Asagi: You keep piling on the new information there.

Cquote2
  • Despair Event Horizon: When Duralumin's voice box is broken, Yotsuba almost goes catatonic with grief.
  • Did Not Do the Research: Done in-series by Koiwai: when he takes Yotsuba to the zoo to see an elephant, he "translates" the elephant's thoughts, claiming it came from Africa — even though the size of its ears indicates that it's an Indian Elephant. Yotsuba reads the helpful zoo sign that clearly says Indian Elephant. Dad 'fesses up.
  • Don't You Dare Pity Me!: Yotsuba, after she fails at the Goldfish Scooping Game.
  • Drop in Character: One each of the annoying and cute varieties: Yanda is the annoying one for the Koiwais and Yotsuba herself the cute one for the Ayases.
  • Dropped a Bridge on Him: Cardbo/Danbo. Until Chapter 69.
  • Emoticon: Suggested by Asagi to Yotsuba while serving as "e-mail". Her expression at the end of the chapter is a dead-on visualization of the O____O emoticon.
  • Engaging Conversation: Wait until you grow up before marrying Fuuka, Yotsuba! We know cake is nice, but...
  • Episode Finishes the Title: The title of each chapter of Yotsuba&! follows the structure of "Yotsuba & [insert word here]".
  • Every Girl Is Cuter With Hair Decs:
    • Yotsuba's cute enough normally, but when she dresses for a festival with bunny hair ties for her pigtails, the Kawaii is turned Up to Eleven.
    • The kerchief in the Flower Cupid's hair.
    • Miura gives Ena two flower-shaped hair clips as a souvenir of her trip to Hawaii.
  • Everything Is Worse With Bears: Subverted with several teddy bears, including Yotsuba's "beddy tear", Duralumin.
  • Exactly What It Says on the Tin: Every chapter.

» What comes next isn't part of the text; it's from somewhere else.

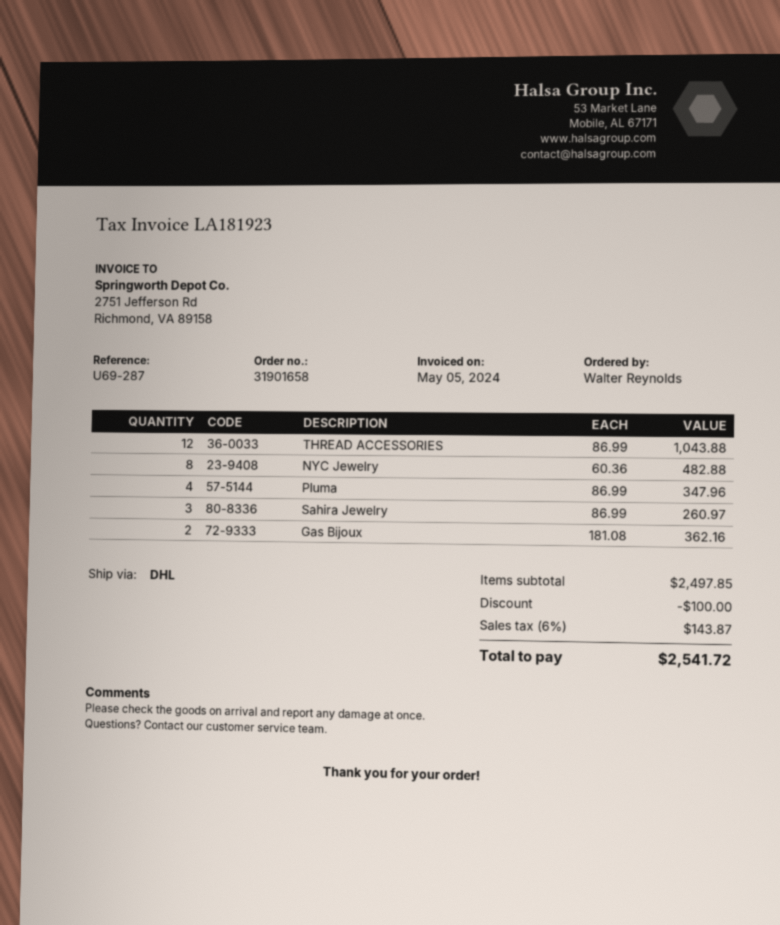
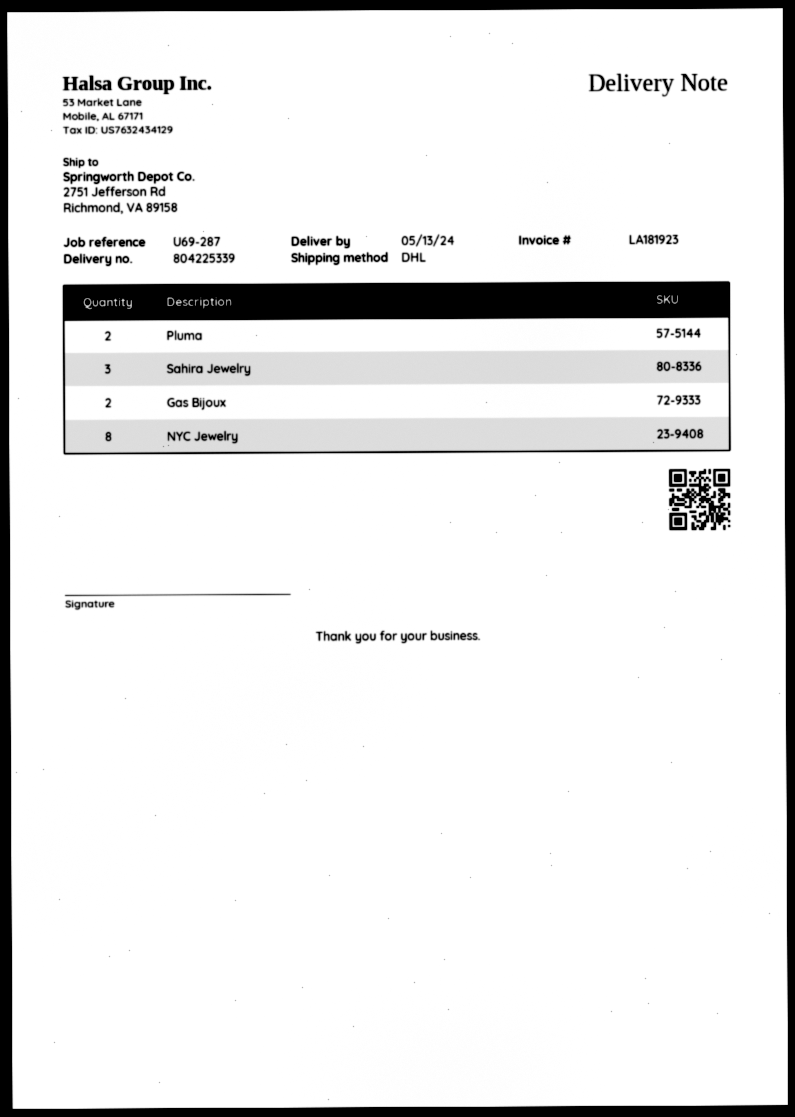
THREAD ACCESSORIES: 12 -> none
Pluma: 4 -> 2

When one is titled "Yotsuba & Cake", you are indeed going to get a story about Yotsuba and some cake.
  • Explosive Overclocking: When Yotsuba wants to hit every button in an elevator, Ena warns her she's going to cause this.
  • Face Doodling: Yotsuba on Dad.
  • Festival Episode: A couple: the town fireworks festival, Fuuka's School Festival, and a local shrine's festival.
  • Floating Timeline: While each chapter takes place on a specific date, which in 70 chapters has run from mid-July to mid-October, Word of God is that each chapter is set in the year it's published. This allows Azuma to keep technology and pop-culture references current, instead of stuck back in 2003 when he started.
  • Four-Leaf Clover: Yotsuba is named for it, her hair resembles one, and she gives one to Asagi.
  • Free-Range Children: Yotsuba has no trouble darting around town without supervision. However, aside from a couple famous episodes that have made this almost a trademark for her, the series averts this in that she usually is supervised (either by Koiwai or an Ayase).
    • Deconstructed, even. At the fireworks festival, because Yotsuba hasn't realized the potential dangers of getting lost in a crowd, after she runs off (the panel after being told not to let go of Koiwai's hand, naturally), Koiwai has Jumbo, Ena, and Miura hide to teach her a lesson.
  • Genki Girl: As Asagi puts it, Yotsuba's default mode of travel is "run".
  • Girls Love Stuffed Animals: Ena (not only her two main teddy bears but some other plushies) and Yotsuba (after acquiring Duralumin, Yotsuba begins carrying it everywhere) are of course prime age for this, but in a Shout-Out, Fuuka has a Chiyo-chichi in her room.
  • Giving Someone the Pointer Finger: Yotsuba, underscoring that she really is a small child.
    • Dad also uses it once, in an appropriately dramatic way.
  • Goldfish Scooping Game: At the town fireworks display, where Yotsuba gets to play more than the usual three times.
  • Gollum Made Me Do It: Used as an excuse by Yotsuba: "A lying bug made me do it."
  • Gratuitous English: Yotsuba especially but then, her father lets her watch adult gangster movies.
  • Hair Colors: Yotsuba's is green, which really stands out in a series otherwise relentlessly grounded in the real world.
    • Some fans (spurred in part by ADV's back-cover copy) have suggested that Yotsuba's hair is a plot point, hinting at an extraterrestrial origin.
  • Happy Dance: Done by Koiwai with Yotsuba as backup when he completes a assignment with an all-nighter. Arguably by Miss Stake with Fuuka and Yotsuba as backup when cooking a cake.
  • Happy Rain: An early Crowning Moment of Heartwarming comes when Yotsuba gleefully plays in a rainstorm: "Nothing in this world can get her down. Nothing." Yotsuba later shows that she considers all rain to be Happy Rain — even typhoons.
  • Hellish Pupils: Yotsuba sometimes gets this, but this indicates nothing more ominous than her being startled, both in good and bad ways.
  • Hot Mom: Miura's mother is quite attractive; Mrs. Ayase also has something going for her.
  • Hypocritical Humor: Fuuka mocks Jumbo and Koiwai for not knowing how to swim. Then Yotsuba pushes her in. Fuuka can't swim. (Yotsuba, on the other hand, is a very good swimmer...)
  • I Can See My House From Here: So Yotsuba claims from a hilltop shrine. After a moment, Koiwai turns her 90 degrees to face the correct direction.
  • I See London: Koiwai generally wears boxers around the house during summer, and Yotsuba claims that he hates wearing pants.
    • "I AM BOXERMAN!"
  • I Was Told There Would Be Cake: To Yotsuba, pound cake doesn't count.
  • Idiosyncratic Episode Naming: With chapter 14 as the Odd Name Out.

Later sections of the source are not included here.